Similar complaints by FTX and Alameda have also not been resolved yet, including, among others, a lawsuit against crypto exchange ByBit for $1 billion. FTX is also trying to recover $71 million from its own philanthropic arm, as well as payments to multiple celebrities for promotion, too.

There are also lawsuits involving what the bankruptcy estate believes were fraudulent transactions, and FTX is currently suing ex-CEO Sam Bankman-Fried and other former executives, as well as Bankman-Fried’s parents.

There could be more such complaints to come up in the future, Rosenberg said, adding some may concern FTX investments and its political donations. “Some folks may not want to fight about it, but other people probably will and some people might not have the money anymore. And my understanding is that FTX was throwing money all over the place, so there’s a lot of targets,” Rosenberg said.

What it’s worth

One of the key questions in such litigation is how to calculate the value of crypto over time, Rosenberg said. “There hasn’t been any definitive case law that I’m aware of on how cryptocurrency gets valued in avoidance action litigation.”

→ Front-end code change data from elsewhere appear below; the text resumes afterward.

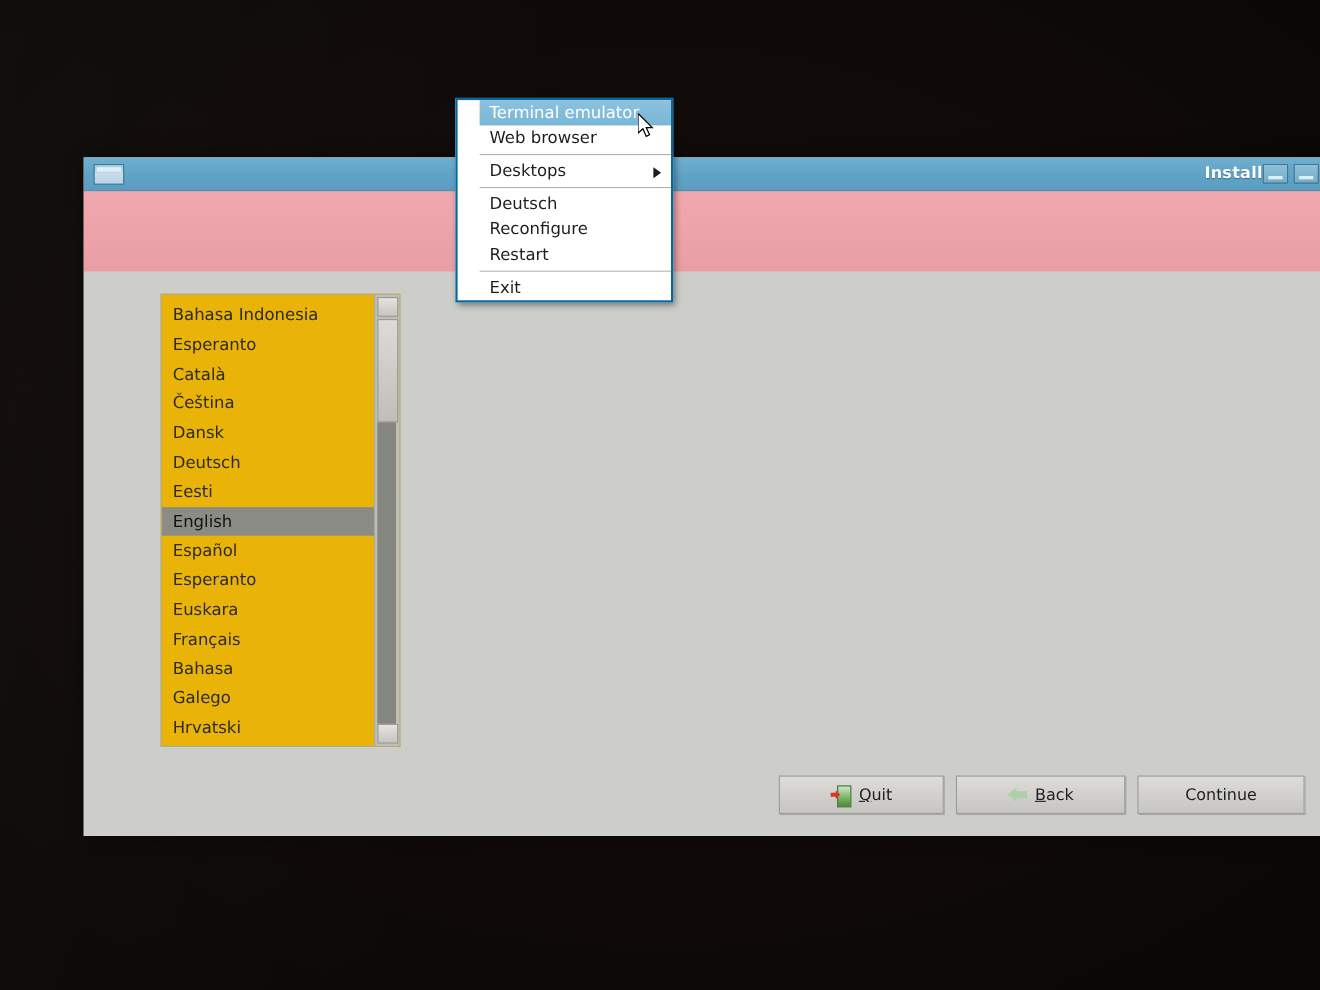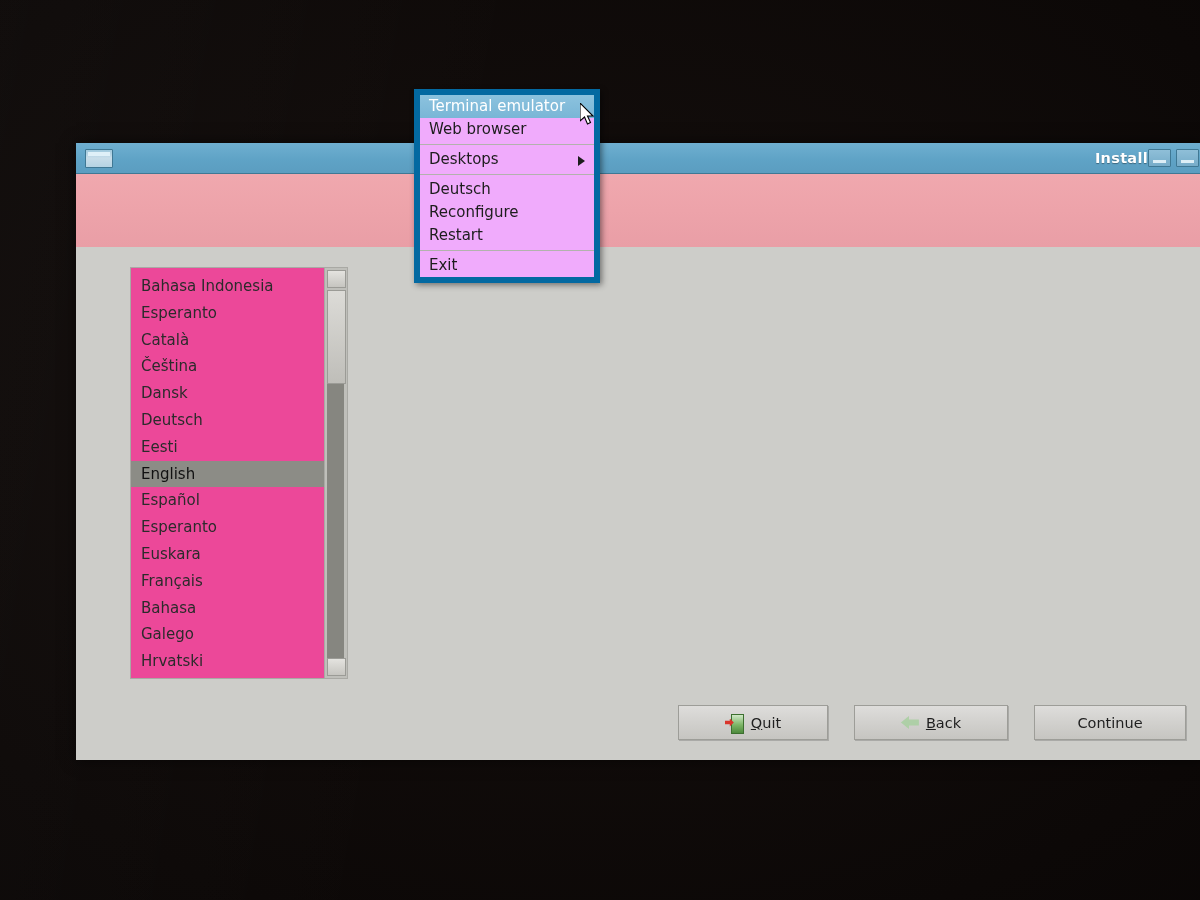"Terminal emulator" #root-menu { background: #f0abfc -> #ffffff; border: 6px solid #0369a1 -> 2px solid #0369a1; padding-left: none -> 20px }
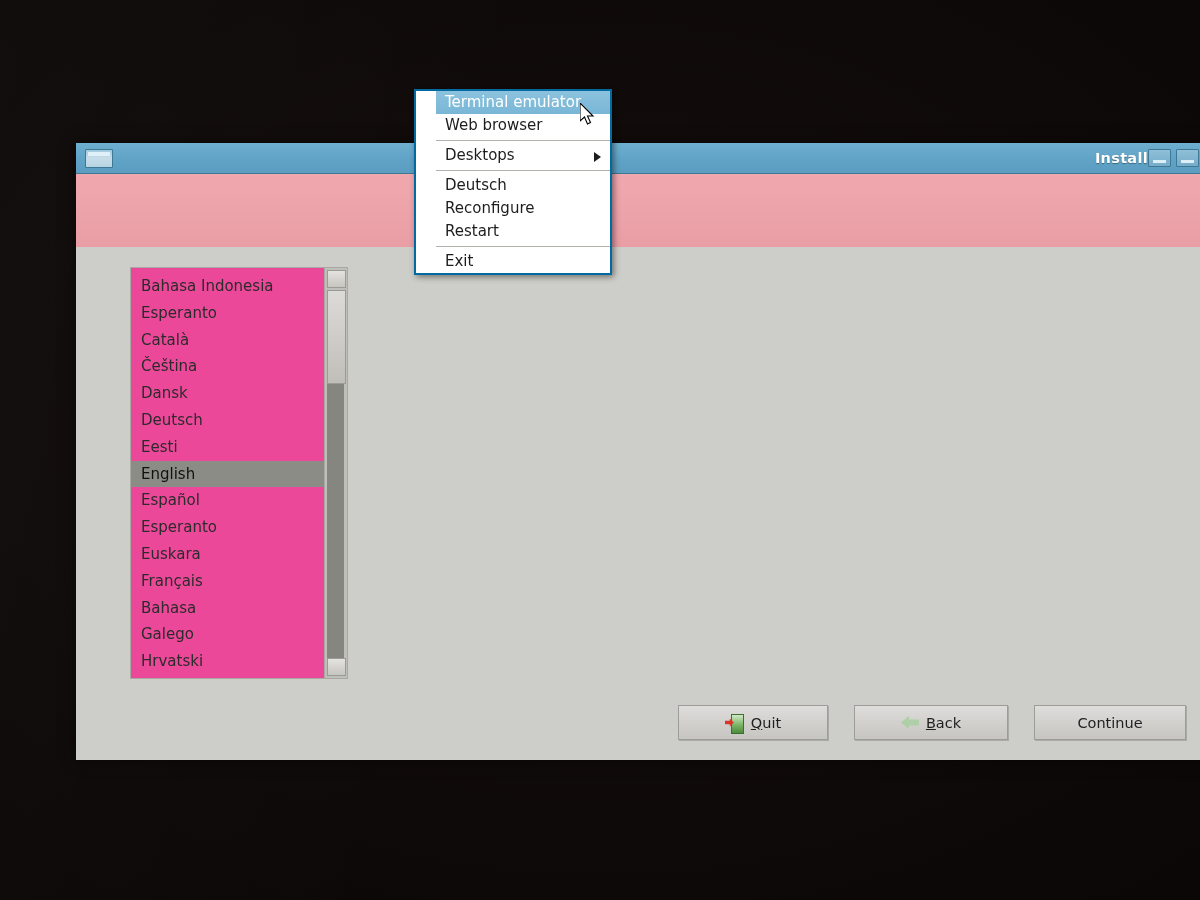"Bahasa Indonesia" #language-panel { background: #ec4899 -> #eab308; left: 54px -> 70px }
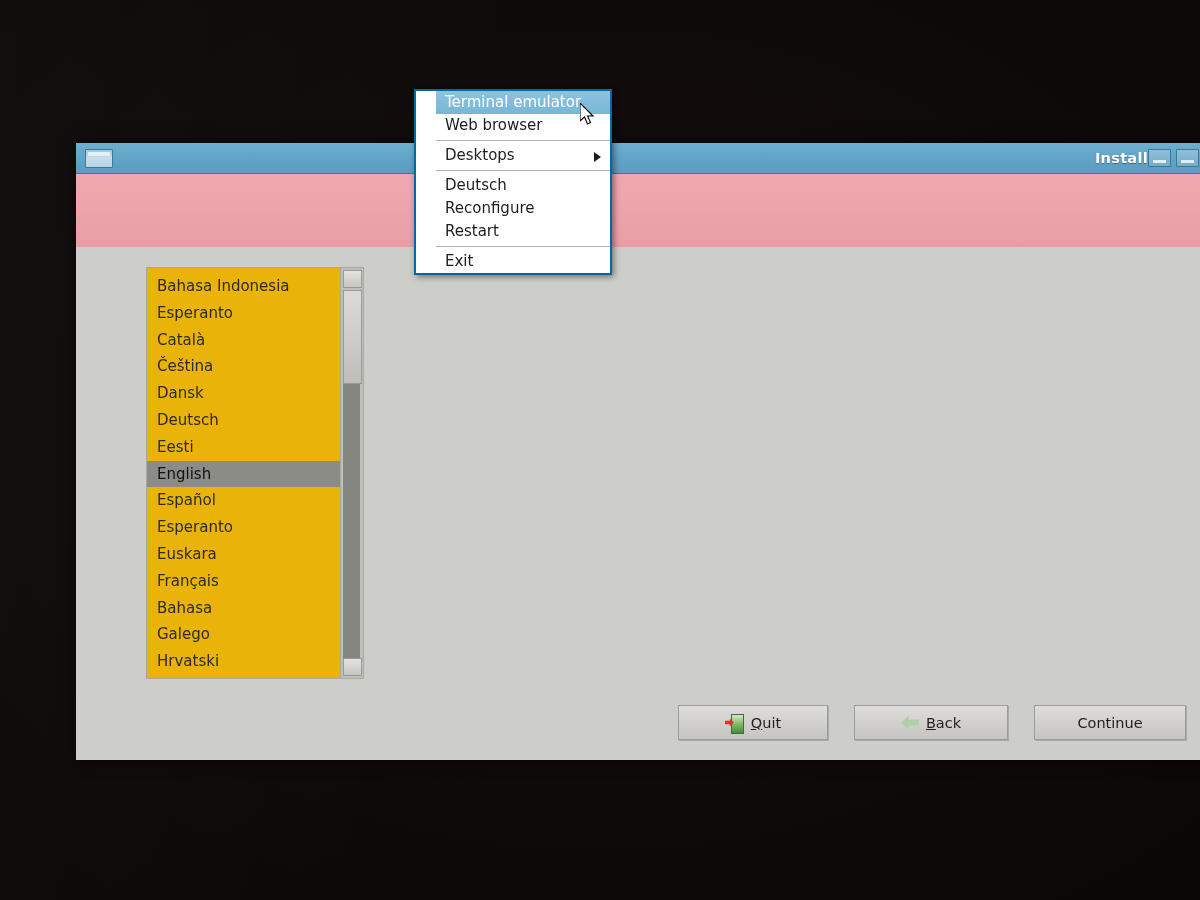"Quit" #button-row { gap: 26px -> 11px }
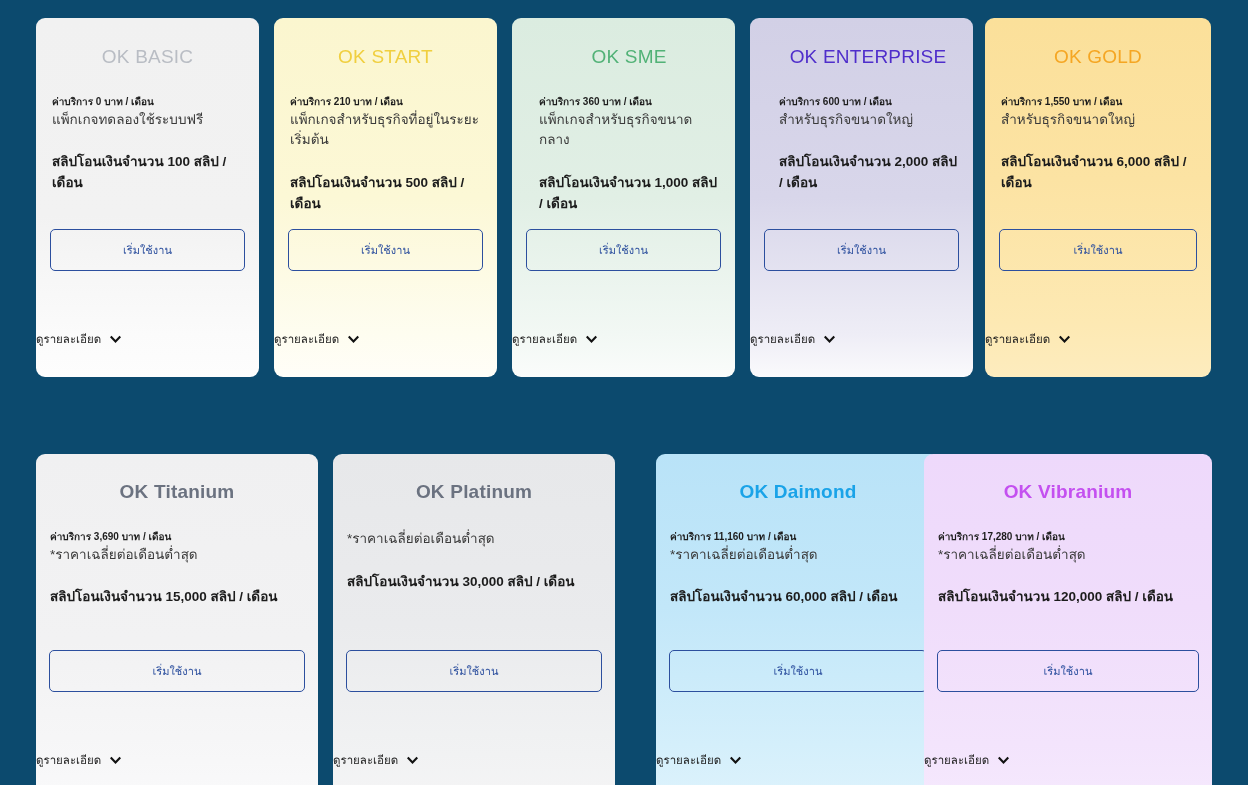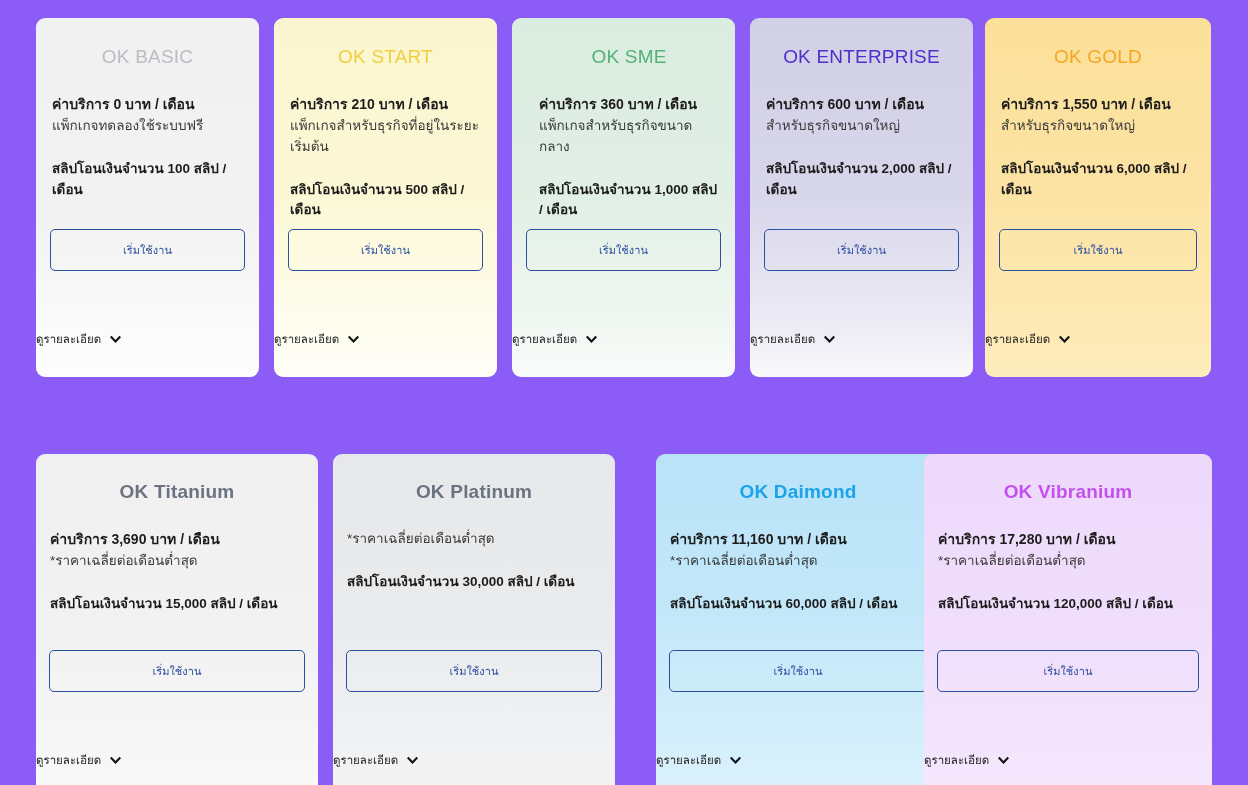"OK BASIC" .page { background: #8b5cf6 -> #0c4a6e }
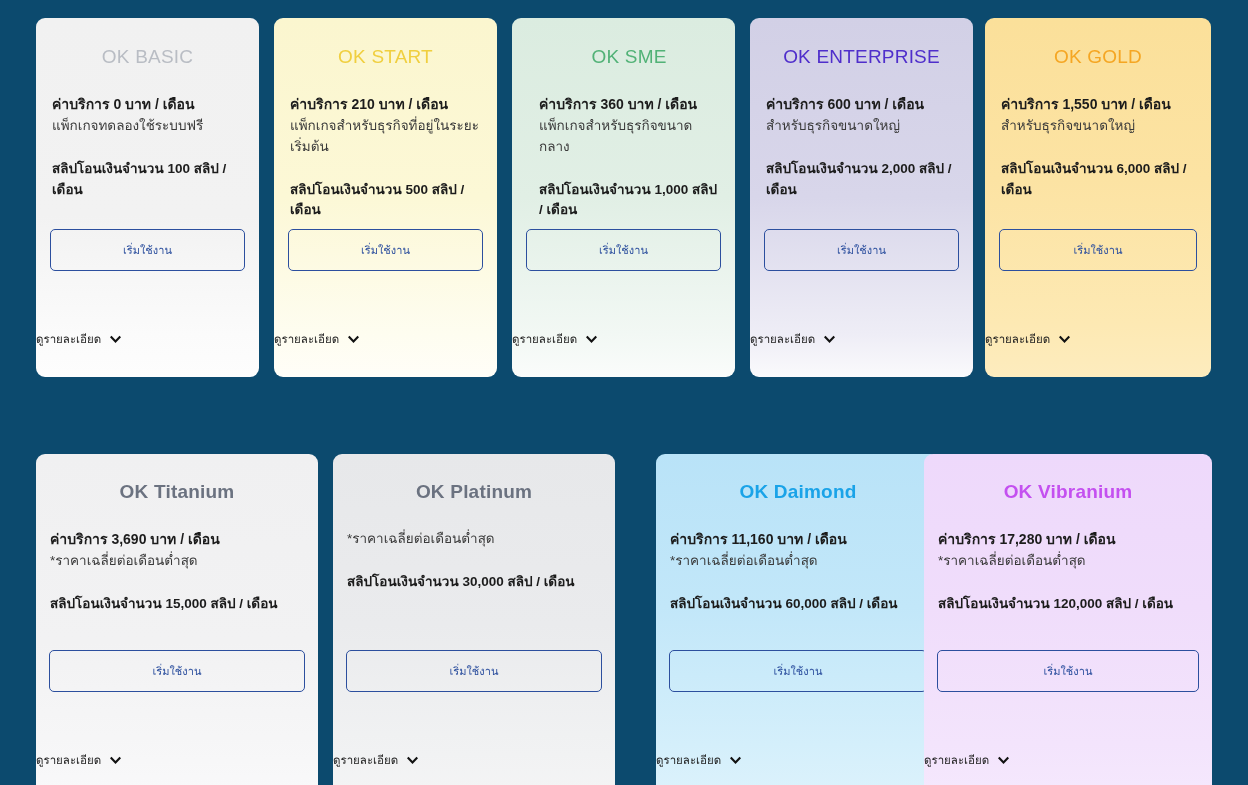"OK ENTERPRISE" #card-enterprise { padding-left: none -> 13px }
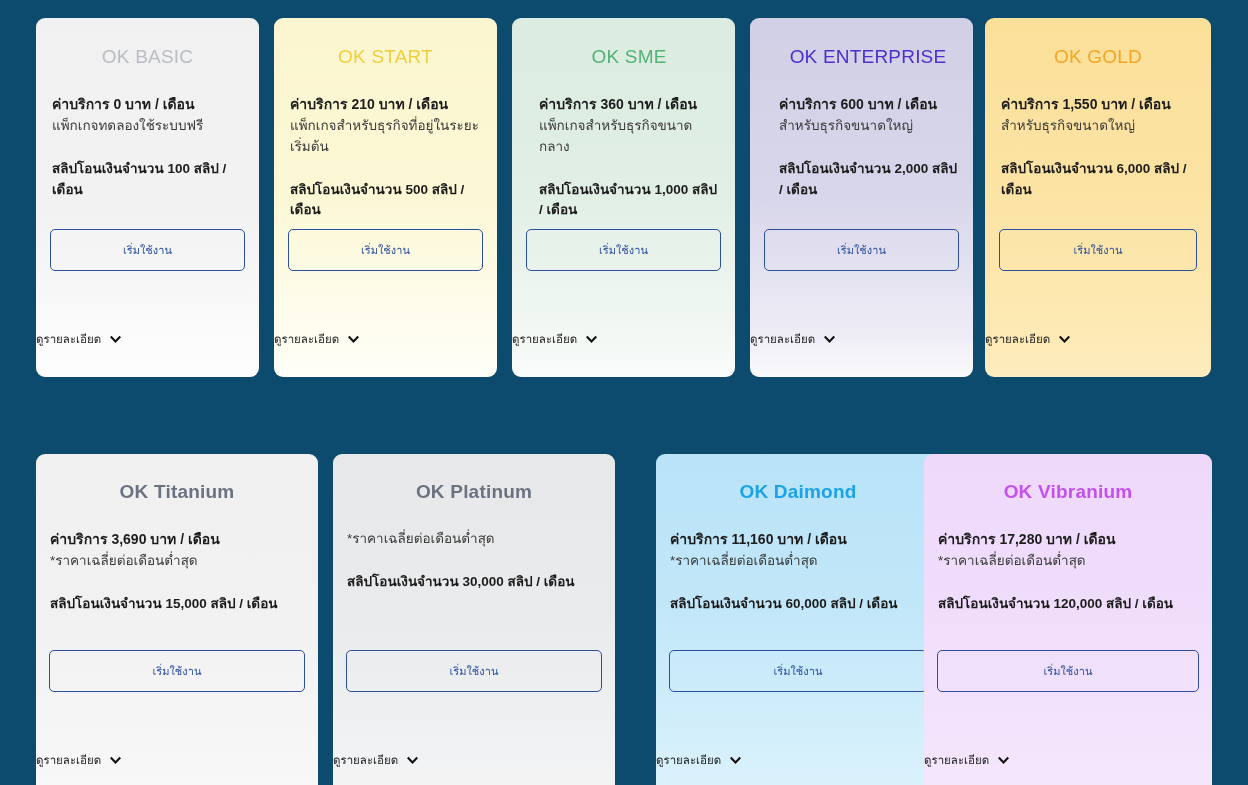"ค่าบริการ 0 บาท / เดือน" .price { font-size: 14px -> 10px }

One precedent that can potentially be used is the 2014 bankruptcy of a crypto firm HashFast, Rosenberg added.

“It was a classic cryptocurrency avoidance issue, which is prior to the petition date, somebody was given a certain amount of crypto. And then by the time they got sued, that same amount of crypto was worth significantly more,” he continued.

Another painful question in crypto bankruptcies is how creditors should be paid, in crypto or in fiat money, and there are no official rules on that. However, given the amount and scope of bankruptcies in crypto recently, and the adoption of crypto by mainstream finance, Rosenberg hopes that new rules are soon to come.

“I’m hoping that these enormous crypto insolvency cases and the aftermath inspire legislators to come to some kind of a consent at least come up with a mechanism that will allow people to determine what kinds of crypto’s could be distributed,” the lawyer said.